*** Block opens ***

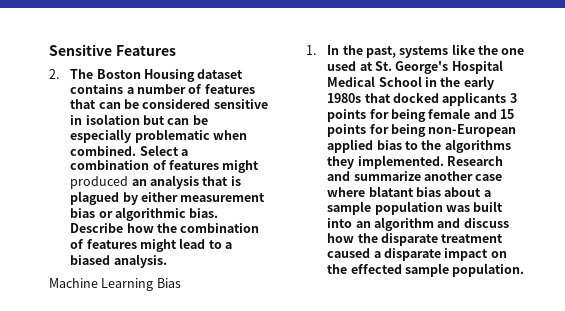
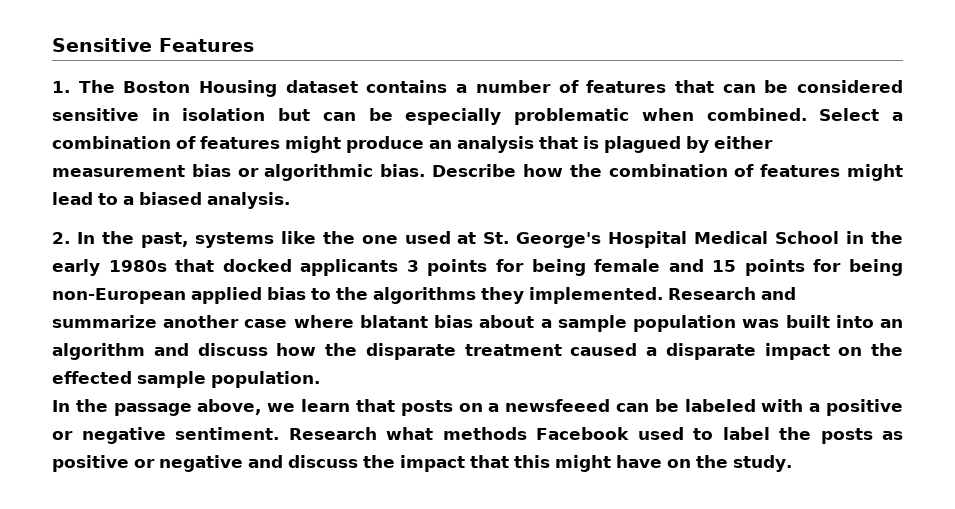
[49,69,59,79] 2. -> [52,81,70,93] 1.
[70,176,129,189] produced -> [346,136,424,153] produce
[49,278,181,291] [306,45,316,55] Machine Learning Bias // 1. -> [52,232,70,244] 2.
(525, 270) none -> [52,399,903,416] [52,427,904,444] [52,455,792,472] // In the passage above, we learn that posts on a newsfeeed can be labeled with a positive or negative sentiment. Research what methods Facebook used to label the posts as positive or negative and discuss the impact that this might have on the study.

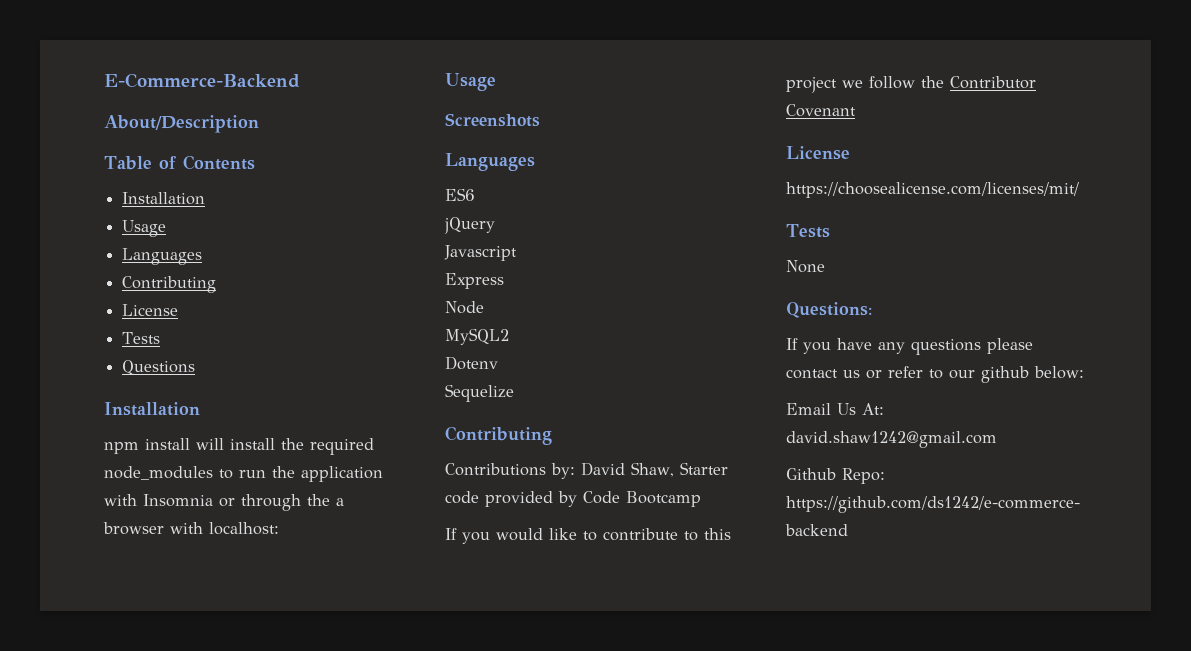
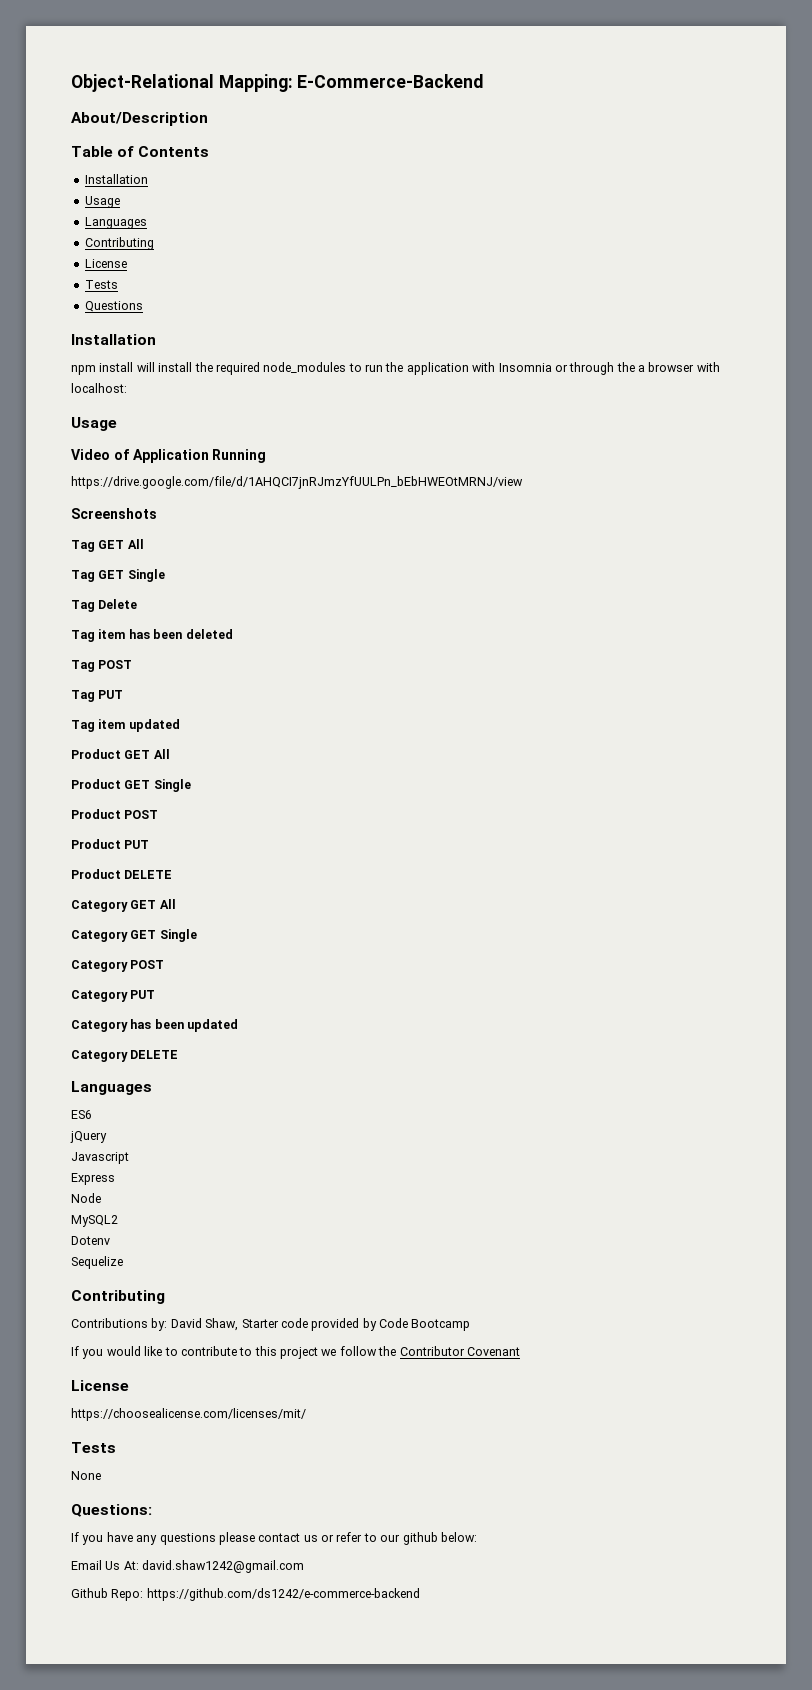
(104, 80) none -> [71,74,293,92] Object-Relational Mapping:
[445,113,540,127] Screenshots -> [71,449,267,463] [71,476,523,489] [71,508,157,519] [71,539,144,552] [71,569,165,582] [71,599,138,612] [71,629,233,642] [71,660,133,672] [71,690,124,702] [71,719,180,732] [71,749,170,759] [71,779,191,792] [71,809,159,819] [71,839,150,849] [71,869,173,879] [71,899,176,912] [71,929,197,942] [71,960,165,972] [71,990,156,1002] [71,1019,239,1032] [71,1050,179,1062] Video of Application Running // https://drive.google.com/file/d/1AHQCI7jnRJmzYfUULPn_bEbHWEOtMRNJ/view // Screenshots // Tag GET All // Tag GET Single // Tag Delete // Tag item has been deleted // Tag POST // Tag PUT // Tag item updated // Product GET All // Product GET Single // Product POST // Product PUT // Product DELETE // Category GET All // Category GET Single // Category POST // Category PUT // Category has been updated // Category DELETE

*** Block closes ***

- **Work instructions**
What is needed is an exact copy of every entry, minus the images.

- **Finished exercise**
[49,69,59,79] 2. -> [52,81,70,93] 1.
[70,176,129,189] produced -> [346,136,424,153] produce
[49,278,181,291] [306,45,316,55] Machine Learning Bias // 1. -> [52,232,70,244] 2.
(525, 270) none -> [52,399,903,416] [52,427,904,444] [52,455,792,472] // In the passage above, we learn that posts on a newsfeeed can be labeled with a positive or negative sentiment. Research what methods Facebook used to label the posts as positive or negative and discuss the impact that this might have on the study.

(104, 80) none -> [71,74,293,92] Object-Relational Mapping:
[445,113,540,127] Screenshots -> [71,449,267,463] [71,476,523,489] [71,508,157,519] [71,539,144,552] [71,569,165,582] [71,599,138,612] [71,629,233,642] [71,660,133,672] [71,690,124,702] [71,719,180,732] [71,749,170,759] [71,779,191,792] [71,809,159,819] [71,839,150,849] [71,869,173,879] [71,899,176,912] [71,929,197,942] [71,960,165,972] [71,990,156,1002] [71,1019,239,1032] [71,1050,179,1062] Video of Application Running // https://drive.google.com/file/d/1AHQCI7jnRJmzYfUULPn_bEbHWEOtMRNJ/view // Screenshots // Tag GET All // Tag GET Single // Tag Delete // Tag item has been deleted // Tag POST // Tag PUT // Tag item updated // Product GET All // Product GET Single // Product POST // Product PUT // Product DELETE // Category GET All // Category GET Single // Category POST // Category PUT // Category has been updated // Category DELETE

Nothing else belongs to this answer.